## ACTIVITY
Write out nothing but the lines from the one containing "width:27px; height:27px; border-radius:50%;" through the last line below, both included, and without the pictures.

---*---

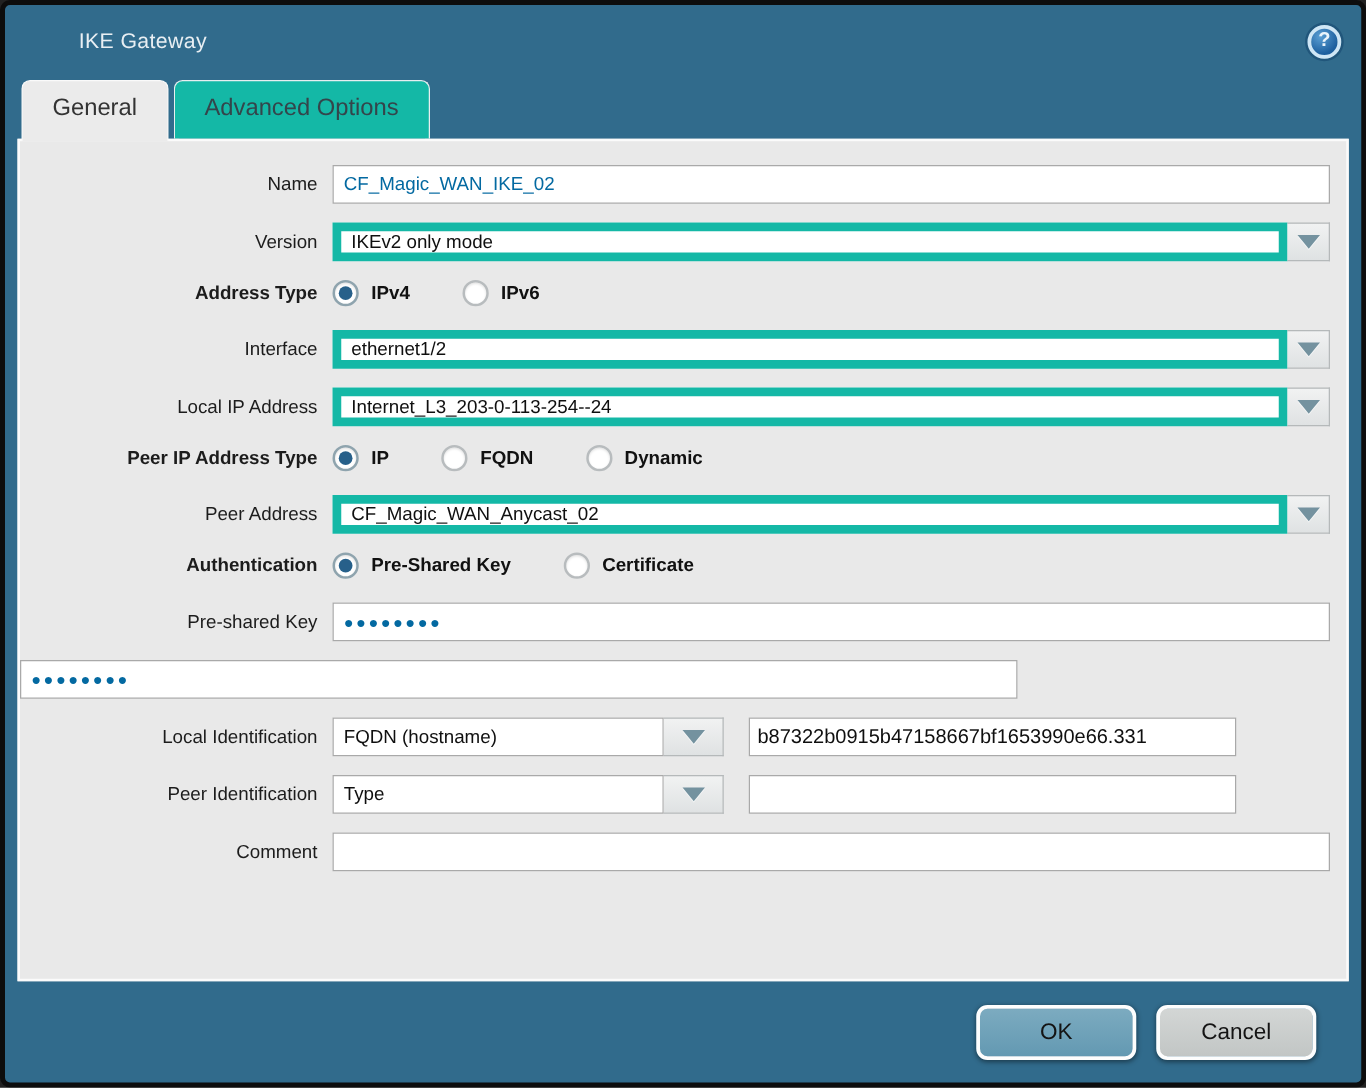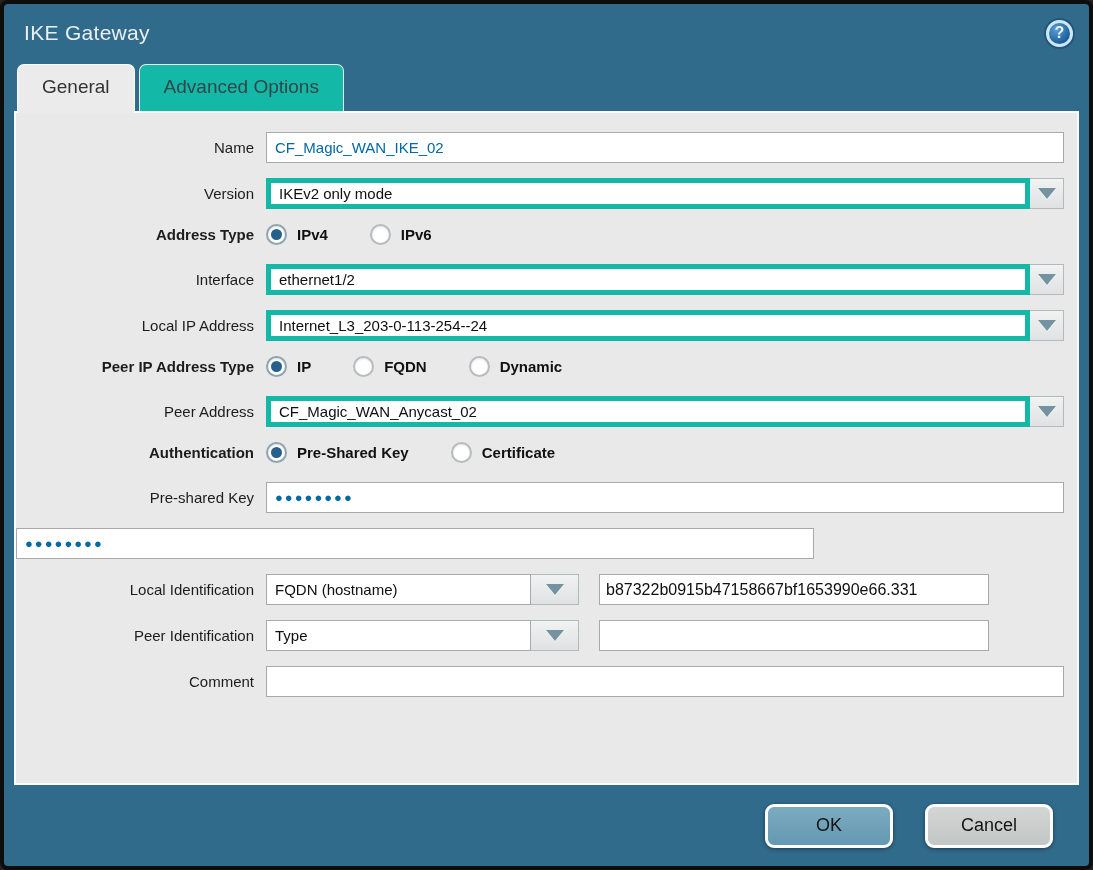--- a/index.html
+++ b/index.html
@@ -23,7 +23,7 @@
     padding:0 16px 0 20px;
   }
   .titlebar .title {
-    color:#e9eff3; font-size:21px; font-weight:400; letter-spacing:.3px;
+    color:#e9eff3; font-size:17px; font-weight:400; letter-spacing:.3px;margin-left:39px;
   }
   .help-btn {
     width:27px; height:27px; border-radius:50%;

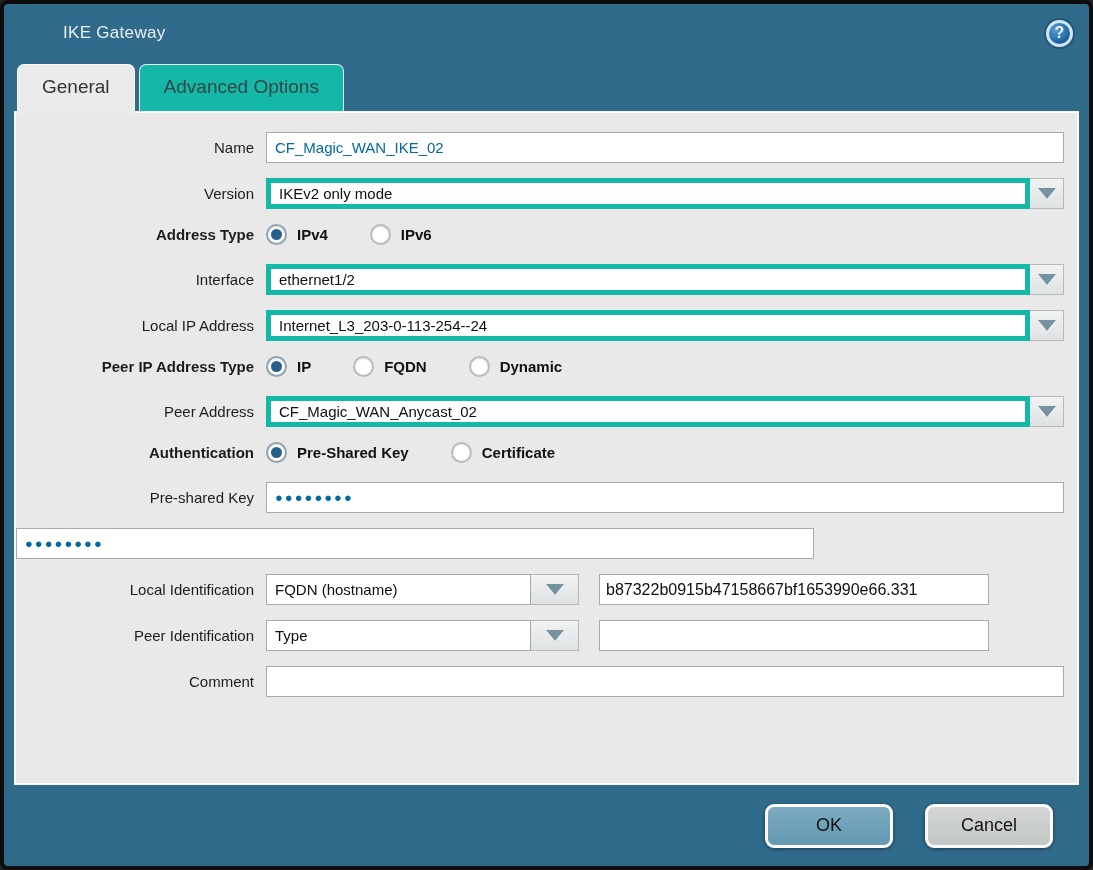--- a/index.html
+++ b/index.html
@@ -94,7 +94,7 @@
   .combo { display:flex; width:798px; }
   .combo .combo-text {
     flex:1 1 auto; height:31px;
-    background:#fff; border:5px solid #14b8a6;
+    background:#fff; border:7px solid #14b8a6;
     font-size:15px; color:#0f0f0f;
     display:flex; align-items:center;
     padding:0 8px;

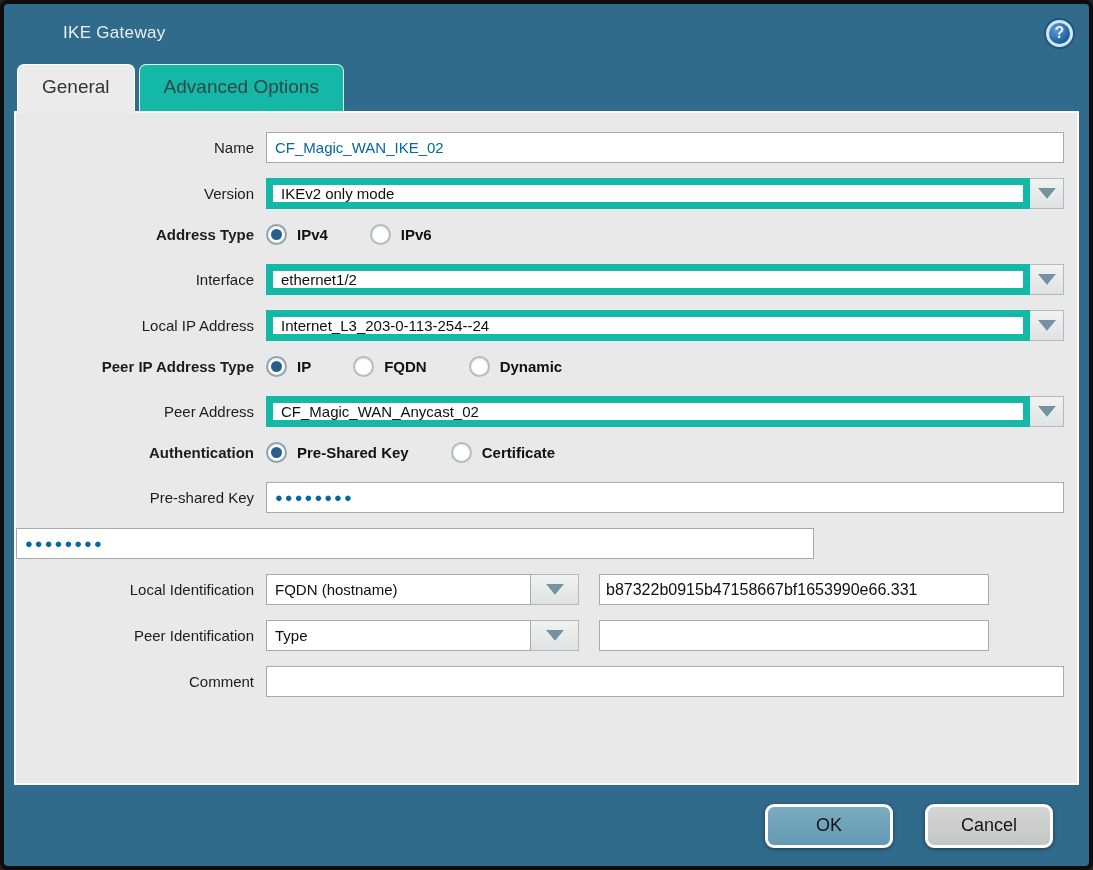--- a/index.html
+++ b/index.html
@@ -154,7 +154,7 @@
   .footerbar {
     flex:0 0 81px;
     display:flex; align-items:center; justify-content:flex-end;
-    padding-right:36px; gap:32px;
+    padding-right:36px; gap:16px;
   }
   .btn {
     width:128px; height:44px;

---*---

## REPLY TO THE TASK
     width:27px; height:27px; border-radius:50%;

--- a/index.html
+++ b/index.html
@@ -94,7 +94,7 @@
   .combo { display:flex; width:798px; }
   .combo .combo-text {
     flex:1 1 auto; height:31px;
-    background:#fff; border:5px solid #14b8a6;
+    background:#fff; border:7px solid #14b8a6;
     font-size:15px; color:#0f0f0f;
     display:flex; align-items:center;
     padding:0 8px;

--- a/index.html
+++ b/index.html
@@ -154,7 +154,7 @@
   .footerbar {
     flex:0 0 81px;
     display:flex; align-items:center; justify-content:flex-end;
-    padding-right:36px; gap:32px;
+    padding-right:36px; gap:16px;
   }
   .btn {
     width:128px; height:44px;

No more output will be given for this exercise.